[Detected change data]
========================================
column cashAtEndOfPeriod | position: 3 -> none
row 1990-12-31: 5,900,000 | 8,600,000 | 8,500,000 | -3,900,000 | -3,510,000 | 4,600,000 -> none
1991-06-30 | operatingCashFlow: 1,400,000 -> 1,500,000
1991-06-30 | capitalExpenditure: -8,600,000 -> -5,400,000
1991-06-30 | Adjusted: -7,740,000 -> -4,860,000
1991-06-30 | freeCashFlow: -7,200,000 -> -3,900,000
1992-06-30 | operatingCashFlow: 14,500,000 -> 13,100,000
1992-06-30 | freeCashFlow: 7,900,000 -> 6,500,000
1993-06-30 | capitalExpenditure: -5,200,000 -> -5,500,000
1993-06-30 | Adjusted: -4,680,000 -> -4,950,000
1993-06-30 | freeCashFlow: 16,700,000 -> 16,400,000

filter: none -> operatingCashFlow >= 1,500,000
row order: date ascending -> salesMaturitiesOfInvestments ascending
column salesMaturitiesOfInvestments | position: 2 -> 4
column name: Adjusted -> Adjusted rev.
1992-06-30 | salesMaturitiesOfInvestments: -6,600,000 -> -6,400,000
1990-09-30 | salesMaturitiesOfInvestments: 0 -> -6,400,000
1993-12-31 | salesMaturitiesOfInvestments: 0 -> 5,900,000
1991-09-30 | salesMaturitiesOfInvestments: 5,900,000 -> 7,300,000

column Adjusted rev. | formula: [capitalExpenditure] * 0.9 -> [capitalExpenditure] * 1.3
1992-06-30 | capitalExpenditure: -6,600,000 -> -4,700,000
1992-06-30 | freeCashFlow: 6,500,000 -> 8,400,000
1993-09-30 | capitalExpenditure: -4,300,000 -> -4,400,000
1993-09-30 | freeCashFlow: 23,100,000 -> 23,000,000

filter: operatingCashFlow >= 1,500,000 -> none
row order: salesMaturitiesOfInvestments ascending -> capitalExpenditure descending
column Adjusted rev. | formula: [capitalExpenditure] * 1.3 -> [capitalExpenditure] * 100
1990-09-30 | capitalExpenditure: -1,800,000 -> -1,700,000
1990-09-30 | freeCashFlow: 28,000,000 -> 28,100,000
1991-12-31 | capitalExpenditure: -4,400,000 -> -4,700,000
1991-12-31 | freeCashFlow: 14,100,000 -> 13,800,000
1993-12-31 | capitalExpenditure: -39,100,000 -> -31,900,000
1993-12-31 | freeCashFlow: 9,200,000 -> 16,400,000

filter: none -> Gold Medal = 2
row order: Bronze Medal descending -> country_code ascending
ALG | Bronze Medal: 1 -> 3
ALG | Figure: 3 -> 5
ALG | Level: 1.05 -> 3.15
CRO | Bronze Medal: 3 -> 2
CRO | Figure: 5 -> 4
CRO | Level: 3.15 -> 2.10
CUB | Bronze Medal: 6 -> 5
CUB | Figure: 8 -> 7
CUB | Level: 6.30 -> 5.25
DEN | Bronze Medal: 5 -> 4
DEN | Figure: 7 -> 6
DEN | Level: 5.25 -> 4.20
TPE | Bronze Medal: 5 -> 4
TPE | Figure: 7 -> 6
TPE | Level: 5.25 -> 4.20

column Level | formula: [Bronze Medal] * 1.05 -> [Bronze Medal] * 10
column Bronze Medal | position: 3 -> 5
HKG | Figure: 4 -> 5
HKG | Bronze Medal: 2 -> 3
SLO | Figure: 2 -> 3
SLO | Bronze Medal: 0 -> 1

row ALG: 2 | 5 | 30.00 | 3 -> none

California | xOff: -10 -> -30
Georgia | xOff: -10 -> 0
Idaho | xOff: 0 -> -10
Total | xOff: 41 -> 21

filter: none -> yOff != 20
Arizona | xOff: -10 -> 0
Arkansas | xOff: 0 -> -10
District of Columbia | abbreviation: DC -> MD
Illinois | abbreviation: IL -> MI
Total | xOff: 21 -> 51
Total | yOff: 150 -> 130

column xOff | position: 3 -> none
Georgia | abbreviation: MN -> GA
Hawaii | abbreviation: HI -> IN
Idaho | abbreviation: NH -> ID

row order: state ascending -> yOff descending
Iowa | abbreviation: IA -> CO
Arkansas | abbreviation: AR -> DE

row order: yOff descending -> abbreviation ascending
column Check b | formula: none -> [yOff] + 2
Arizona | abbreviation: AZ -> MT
========================================
= Problem description =
Write down exactly the span of lines above from the one containing "1992-06-30 | freeCashFlow: 7,900,000" to the one containing "filter: none -> operatingCashFlow", both ends included.

= Solution for this exercise =
1992-06-30 | freeCashFlow: 7,900,000 -> 6,500,000
1993-06-30 | capitalExpenditure: -5,200,000 -> -5,500,000
1993-06-30 | Adjusted: -4,680,000 -> -4,950,000
1993-06-30 | freeCashFlow: 16,700,000 -> 16,400,000

filter: none -> operatingCashFlow >= 1,500,000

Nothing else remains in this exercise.